__WHAT YOU HAVE TO DO__:
The answer must be only the lines below from the one holding "font-weight: 400 ->" down to the one holding "Liberation Mono, monospace", ends included, printed exactly; please omit all pictures.

__EXERCISE INPUT__:
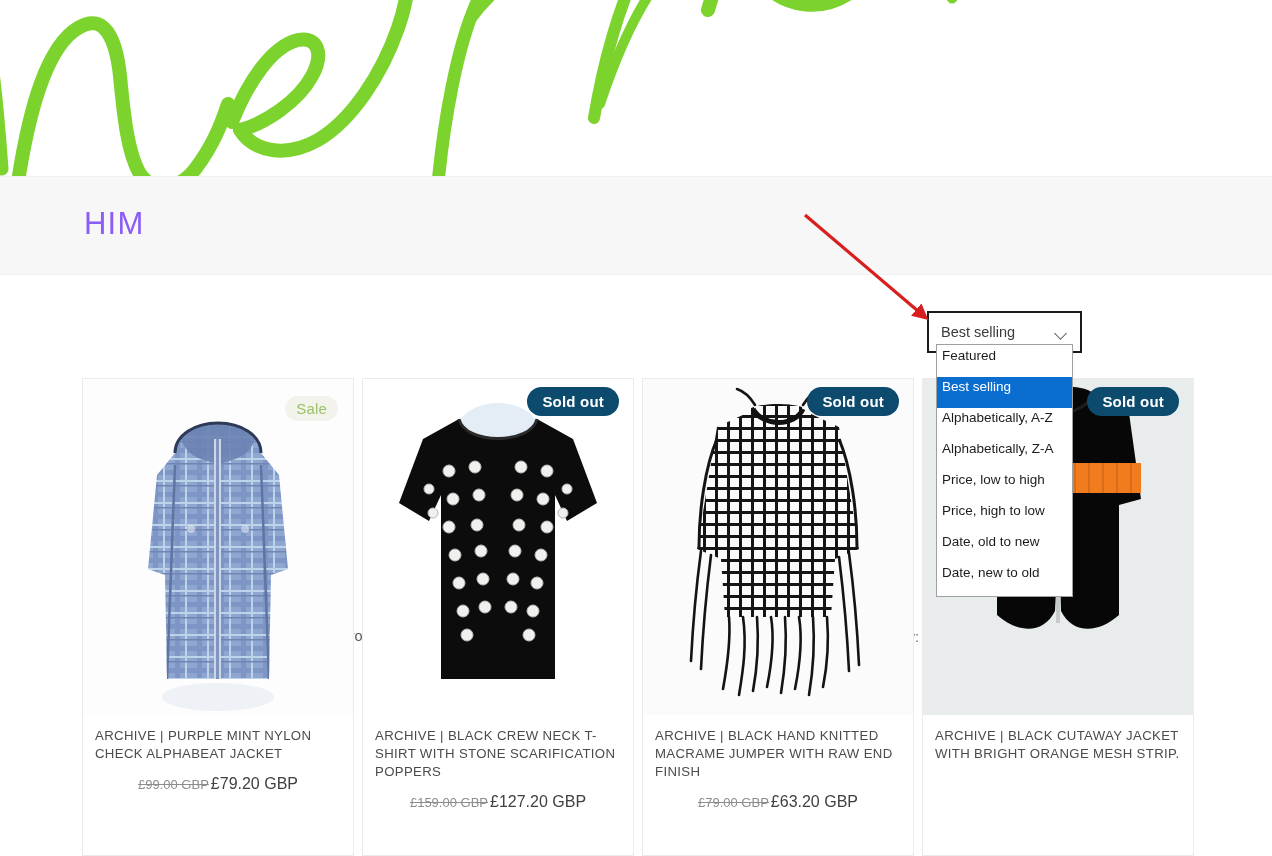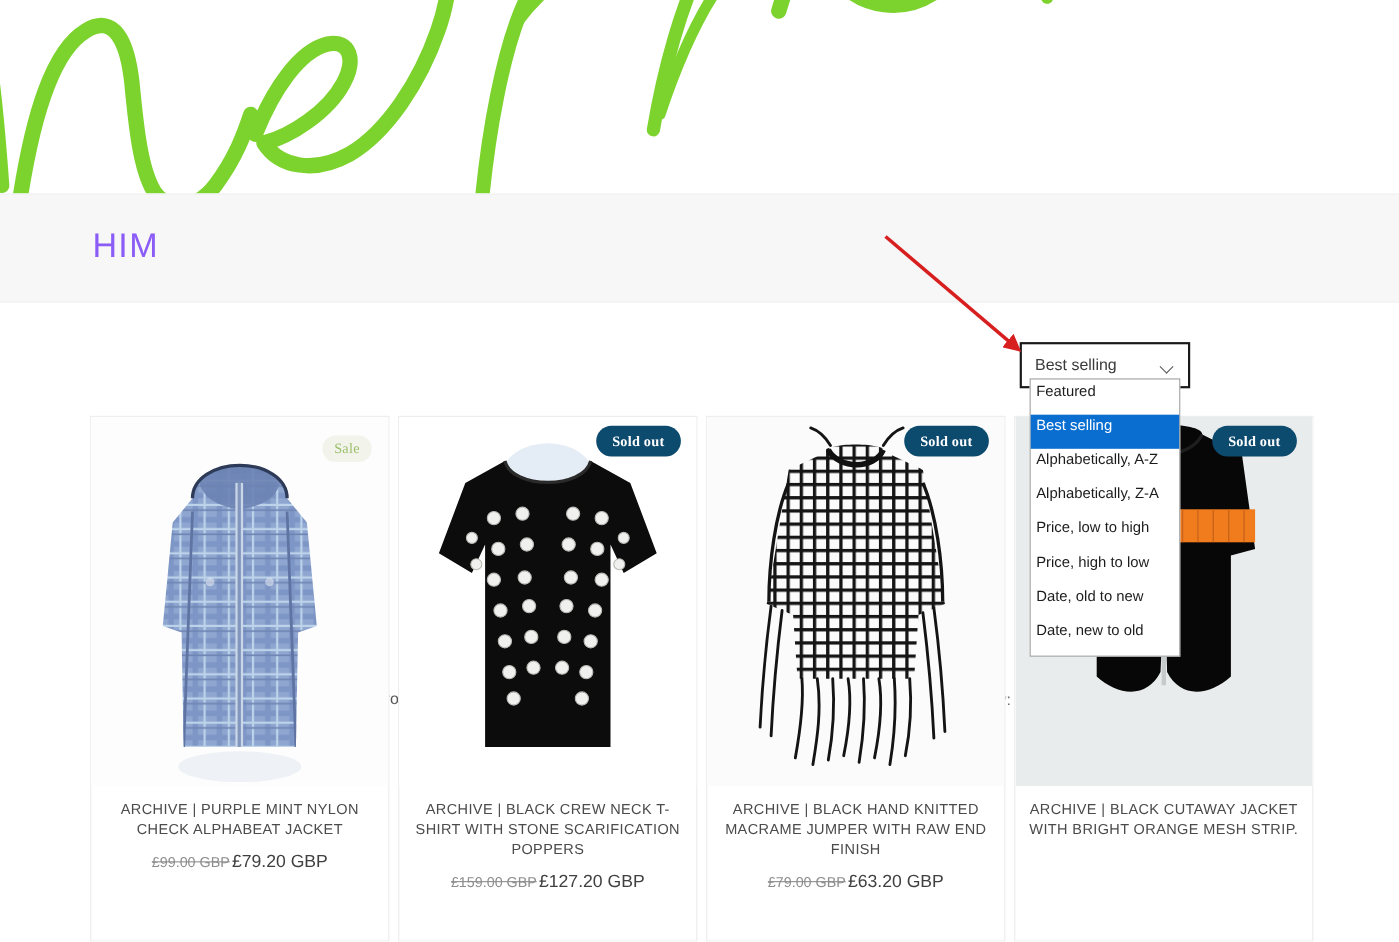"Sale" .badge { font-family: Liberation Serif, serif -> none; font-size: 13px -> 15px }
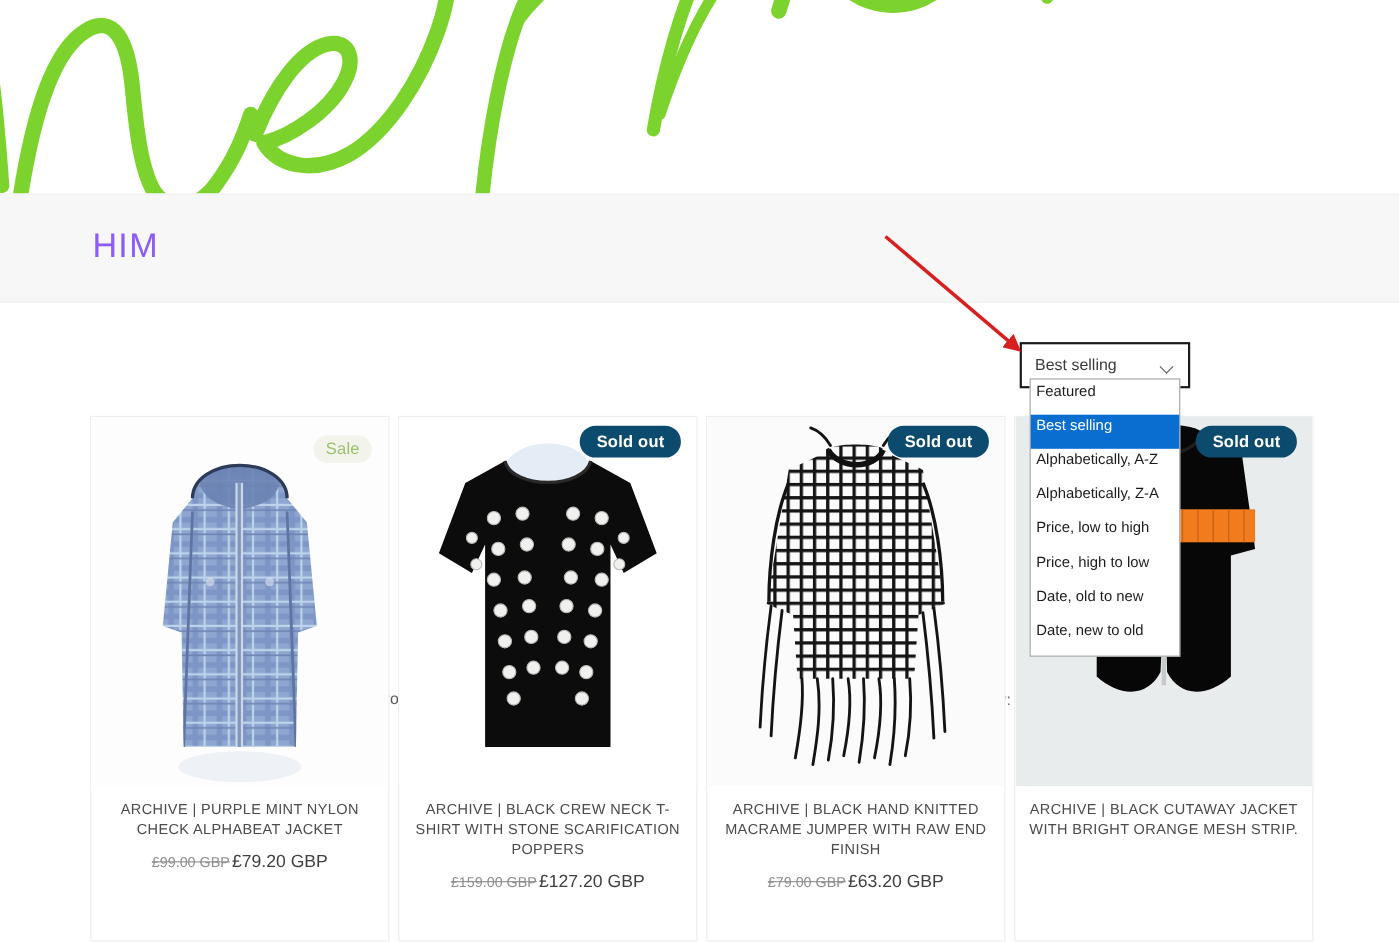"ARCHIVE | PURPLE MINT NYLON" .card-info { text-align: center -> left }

--

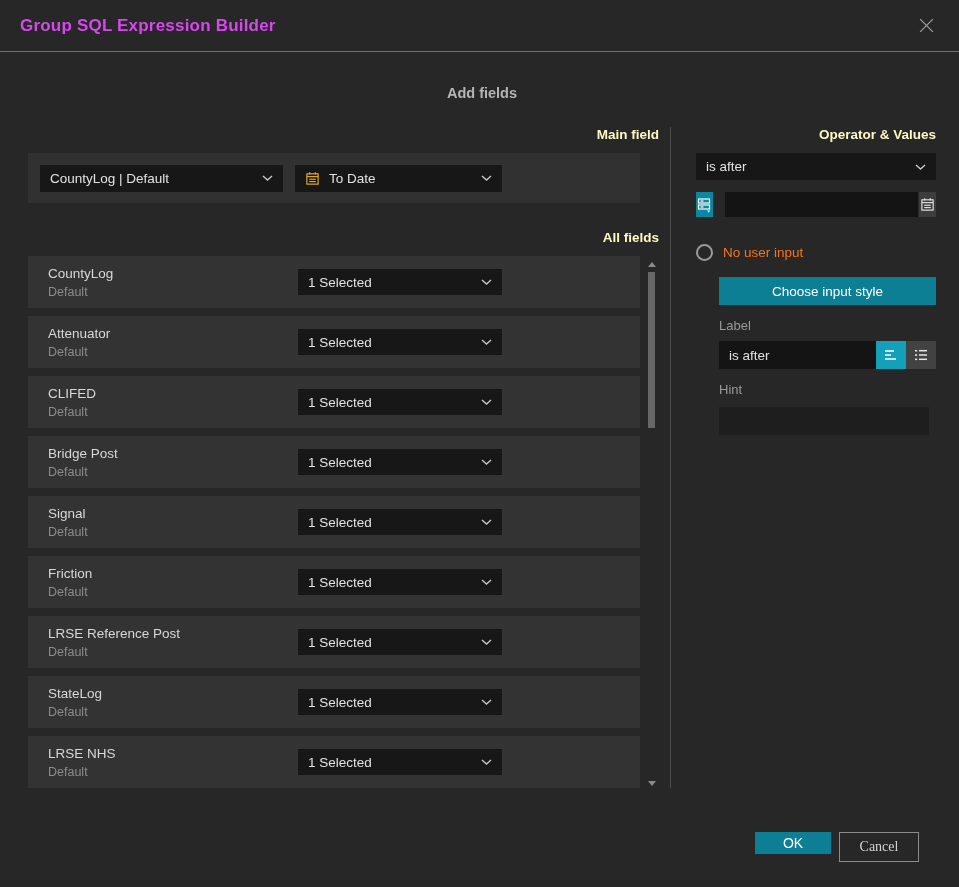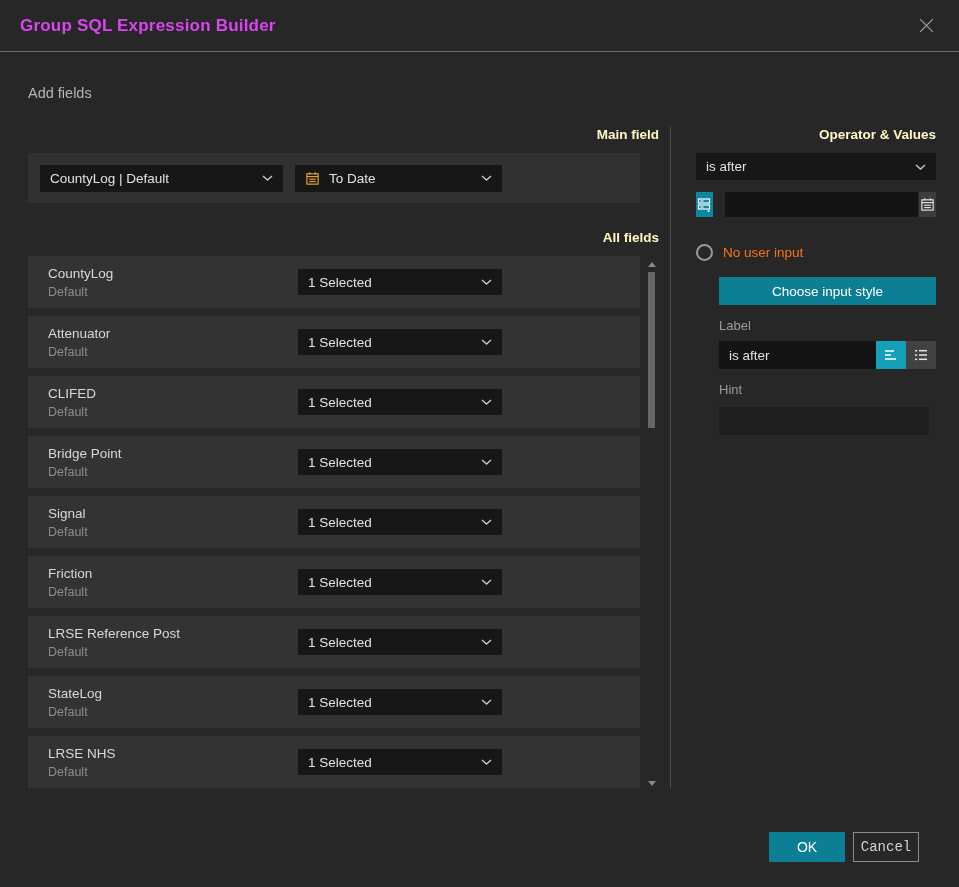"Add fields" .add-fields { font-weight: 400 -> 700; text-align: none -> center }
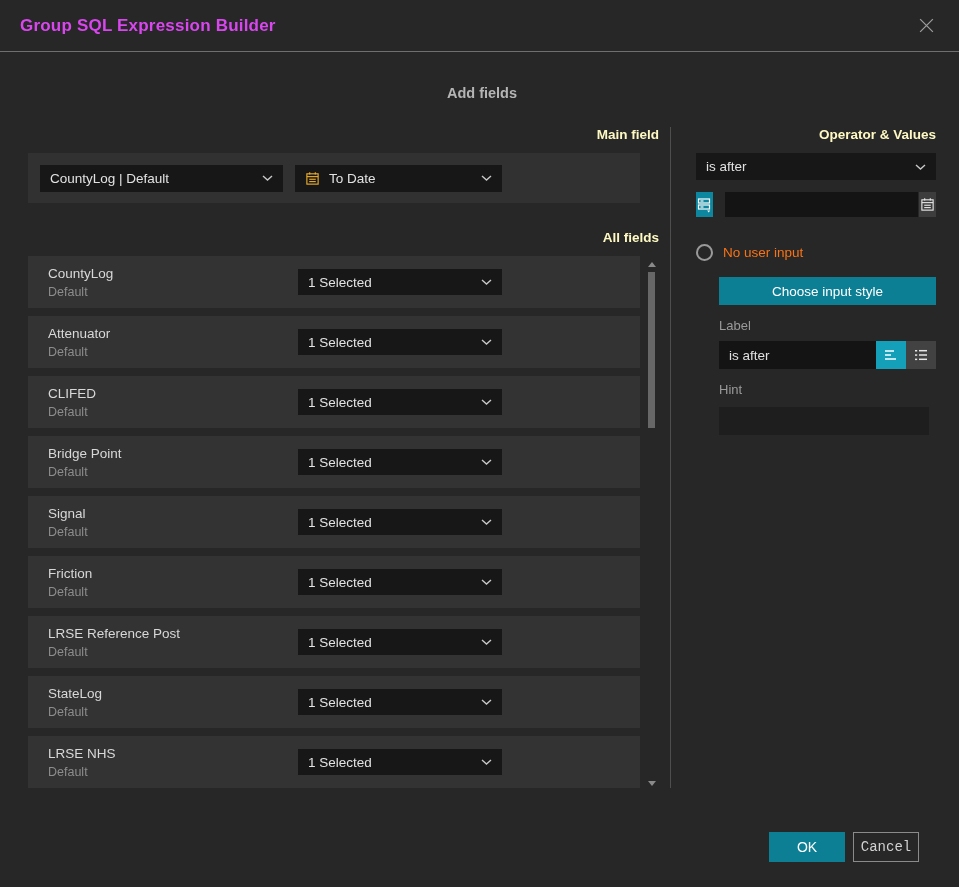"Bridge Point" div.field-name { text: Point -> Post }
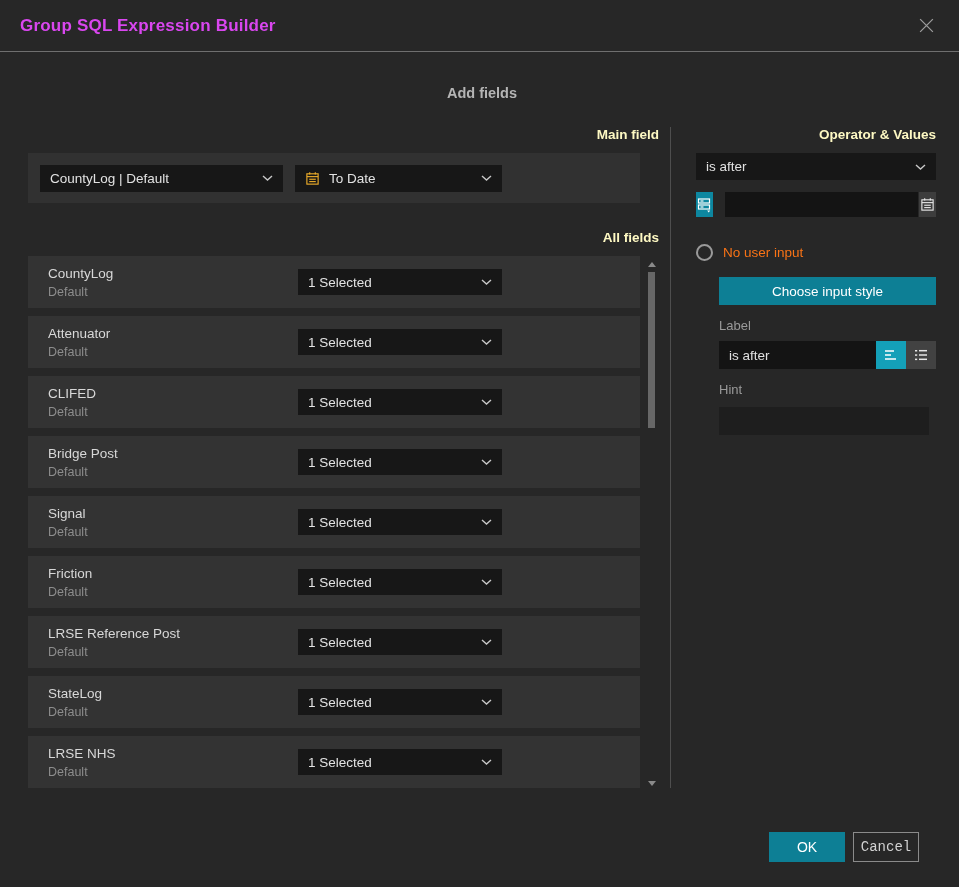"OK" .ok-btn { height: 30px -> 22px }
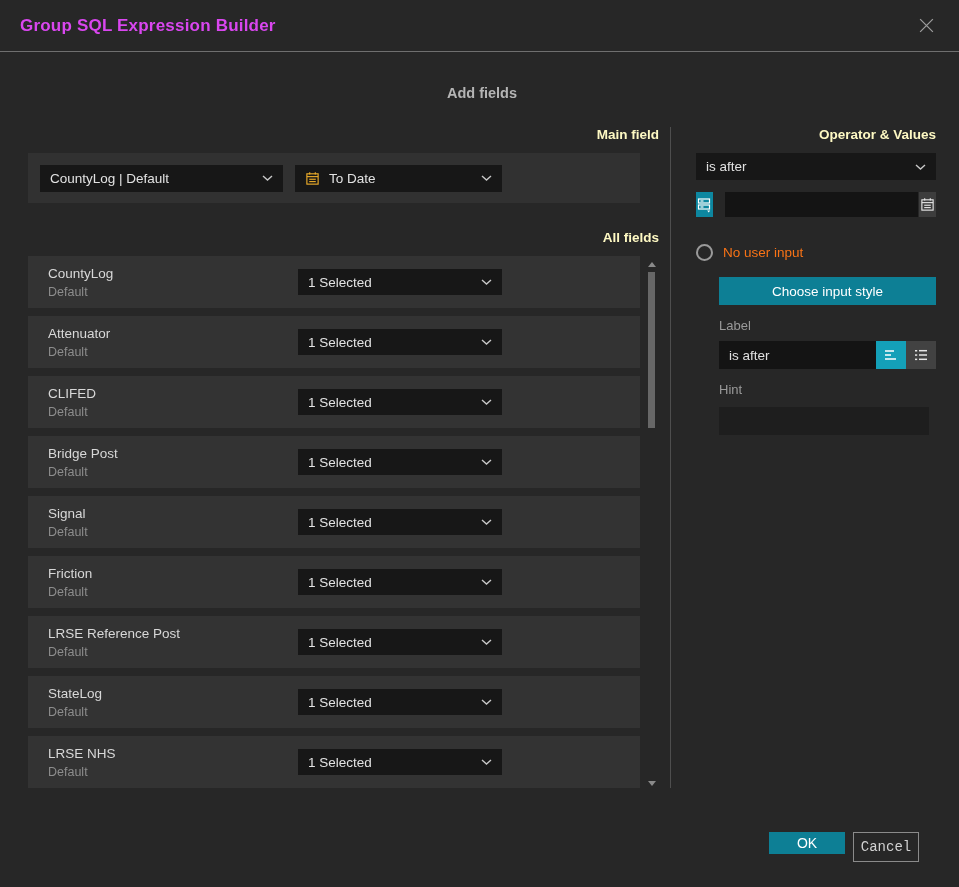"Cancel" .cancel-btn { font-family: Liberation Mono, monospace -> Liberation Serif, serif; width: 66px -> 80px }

__OUTPUT OF THE EXERCISE__:
"Add fields" .add-fields { font-weight: 400 -> 700; text-align: none -> center }
"Bridge Point" div.field-name { text: Point -> Post }
"OK" .ok-btn { height: 30px -> 22px }
"Cancel" .cancel-btn { font-family: Liberation Mono, monospace -> Liberation Serif, serif; width: 66px -> 80px }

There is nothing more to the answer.